> **Your goal**
Leave out the images and repeat every entry below exactly.

"""

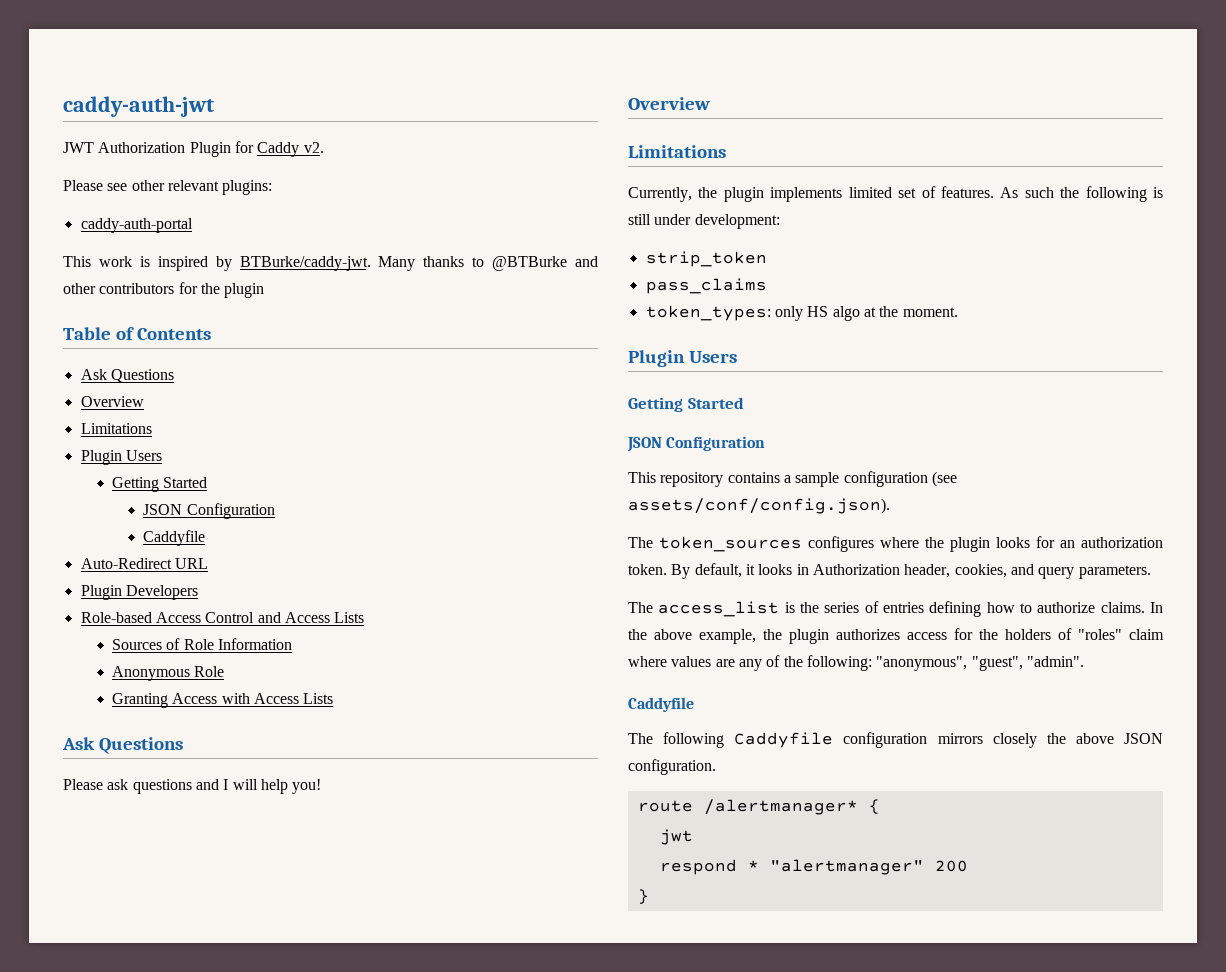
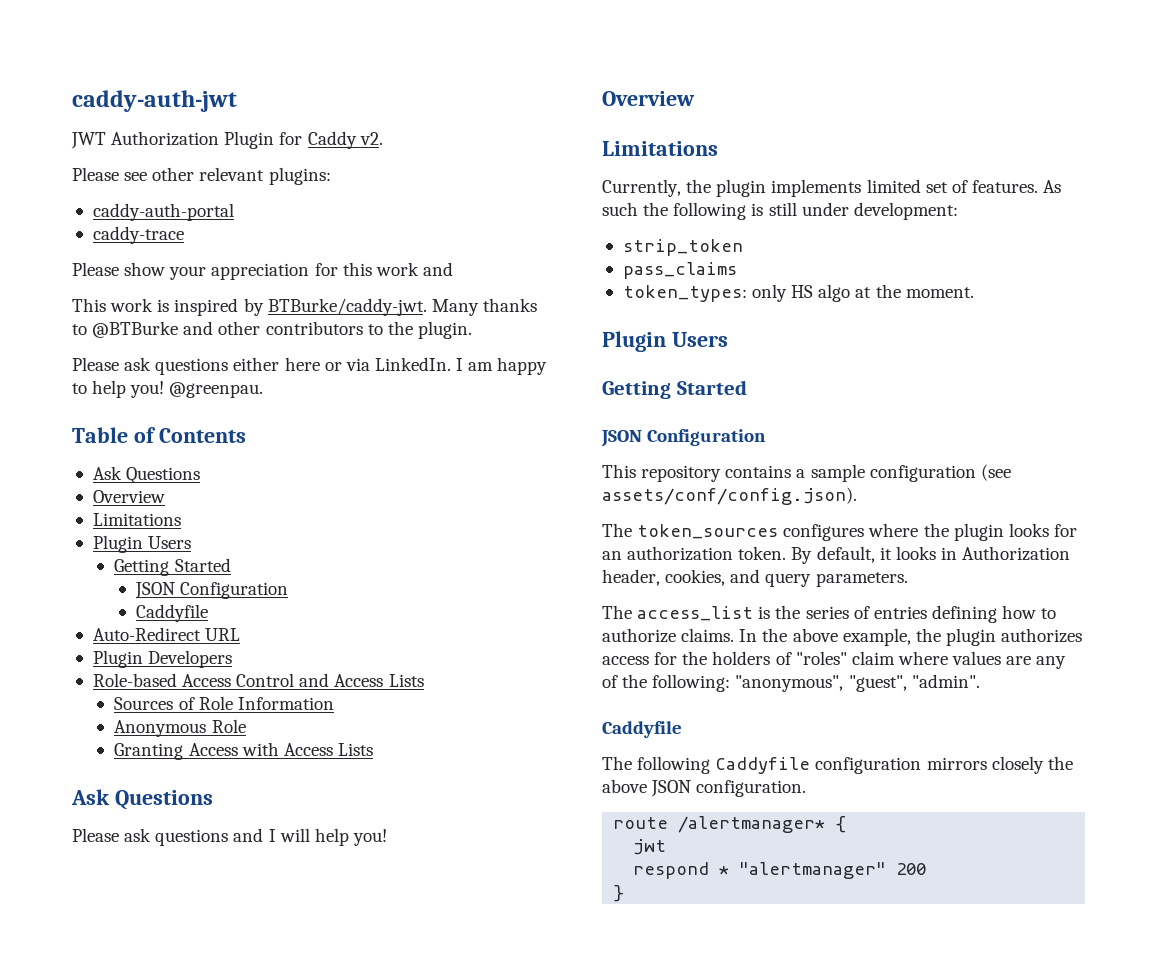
(193, 225) none -> [92,226,184,244] [72,262,453,280] // caddy-trace // Please show your appreciation for this work and
[178,282,265,298] for the plugin -> [367,321,472,339] [72,357,548,375] [72,380,264,398] to the plugin. // Please ask questions either here or via LinkedIn. I am happy to help you! @greenpau.

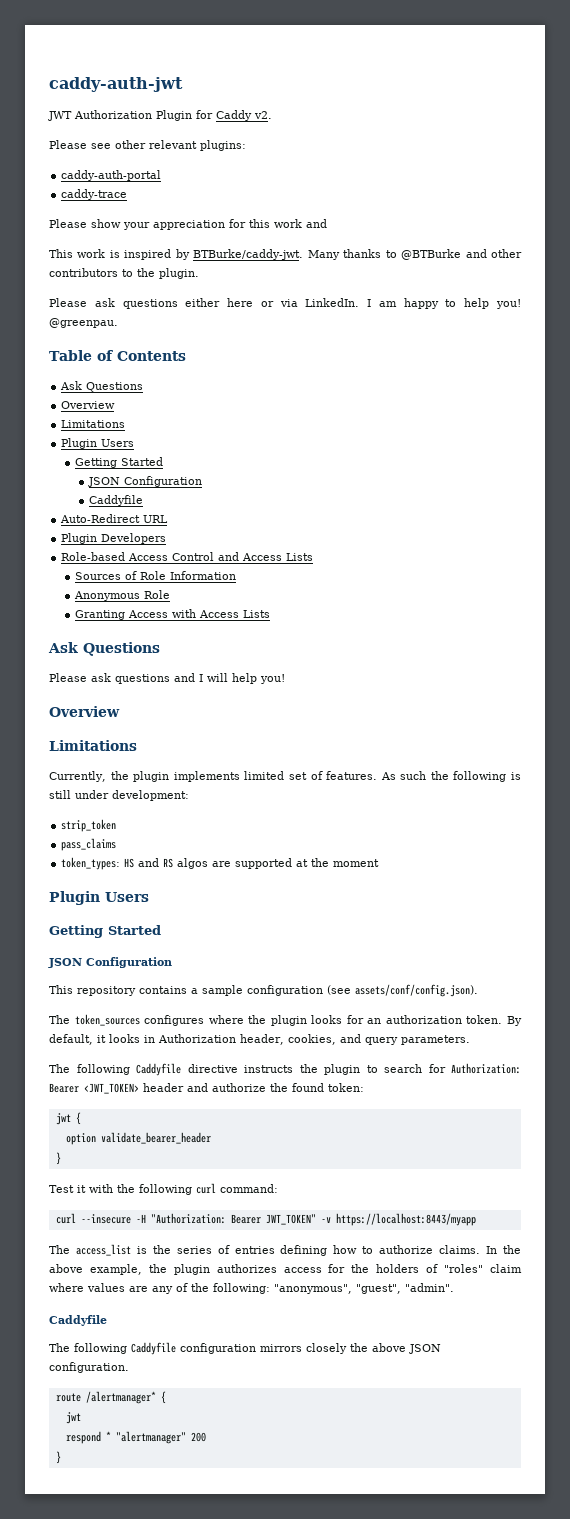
[752,284,851,302] only HS algo -> [124,858,293,869] HS and RS algos are supported
[905,287,974,298] moment. -> [333,859,380,867] moment
(908, 579) none -> [49,1063,521,1076] [49,1083,364,1094] [55,1112,81,1125] [65,1132,211,1145] [55,1152,61,1165] [49,1183,278,1195] [55,1213,476,1226] // The following Caddyfile directive instructs the plugin to search for Authorization: Bearer <JWT_TOKEN> header and authorize the found token: // jwt { // option validate_bearer_header // } // Test it with the following curl command: // curl --insecure -H "Authorization: Bearer JWT_TOKEN" -v https://localhost:8443/myapp

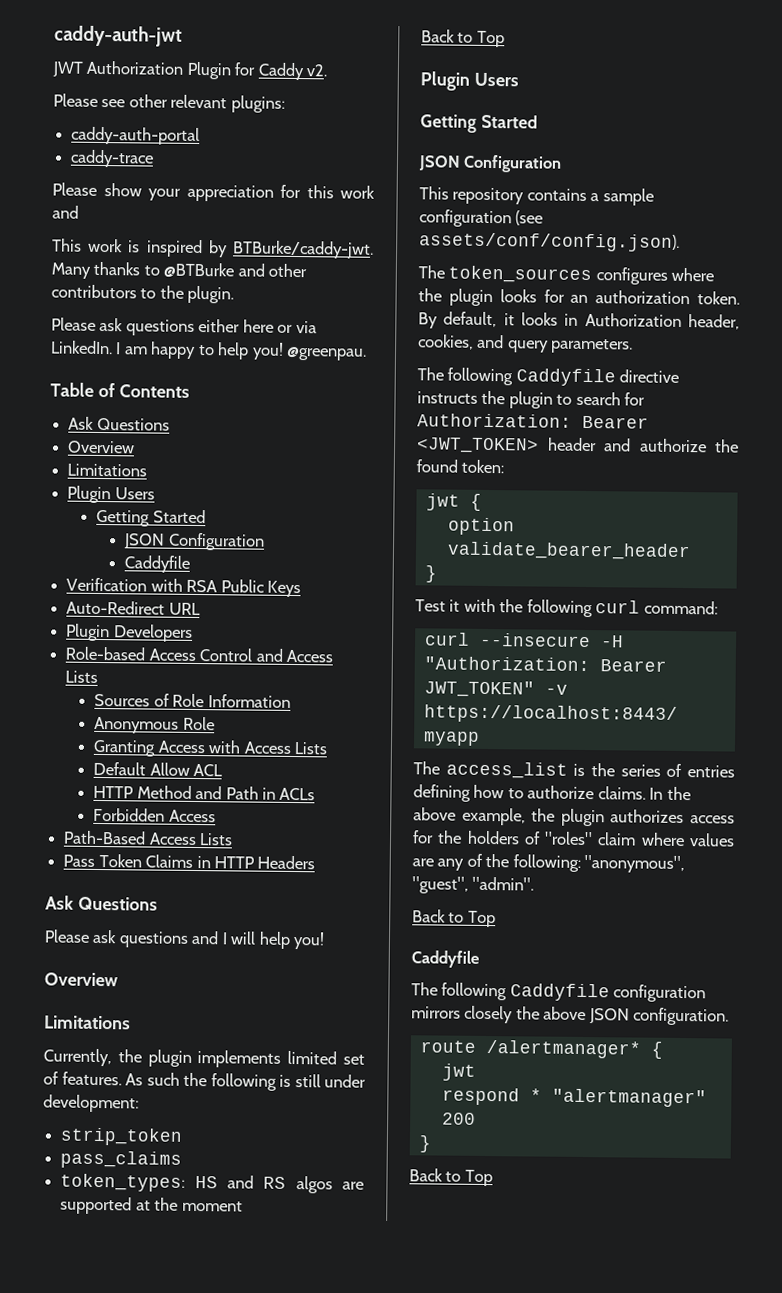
(144, 500) none -> [66,577,301,598] // Verification with RSA Public Keys
(271, 614) none -> [93,761,224,777] [93,785,316,801] [93,807,216,823] [63,830,234,846] [63,854,316,870] // Default Allow ACL // HTTP Method and Path in ACLs // Forbidden Access // Path-Based Access Lists // Pass Token Claims in HTTP Headers
(380, 863) none -> [421,29,505,48] // Back to Top
(454, 1287) none -> [412,909,496,928] // Back to Top
(61, 1457) none -> [409,1168,493,1187] // Back to Top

"""

> **Task output**
(193, 225) none -> [92,226,184,244] [72,262,453,280] // caddy-trace // Please show your appreciation for this work and
[178,282,265,298] for the plugin -> [367,321,472,339] [72,357,548,375] [72,380,264,398] to the plugin. // Please ask questions either here or via LinkedIn. I am happy to help you! @greenpau.

[752,284,851,302] only HS algo -> [124,858,293,869] HS and RS algos are supported
[905,287,974,298] moment. -> [333,859,380,867] moment
(908, 579) none -> [49,1063,521,1076] [49,1083,364,1094] [55,1112,81,1125] [65,1132,211,1145] [55,1152,61,1165] [49,1183,278,1195] [55,1213,476,1226] // The following Caddyfile directive instructs the plugin to search for Authorization: Bearer <JWT_TOKEN> header and authorize the found token: // jwt { // option validate_bearer_header // } // Test it with the following curl command: // curl --insecure -H "Authorization: Bearer JWT_TOKEN" -v https://localhost:8443/myapp

(144, 500) none -> [66,577,301,598] // Verification with RSA Public Keys
(271, 614) none -> [93,761,224,777] [93,785,316,801] [93,807,216,823] [63,830,234,846] [63,854,316,870] // Default Allow ACL // HTTP Method and Path in ACLs // Forbidden Access // Path-Based Access Lists // Pass Token Claims in HTTP Headers
(380, 863) none -> [421,29,505,48] // Back to Top
(454, 1287) none -> [412,909,496,928] // Back to Top
(61, 1457) none -> [409,1168,493,1187] // Back to Top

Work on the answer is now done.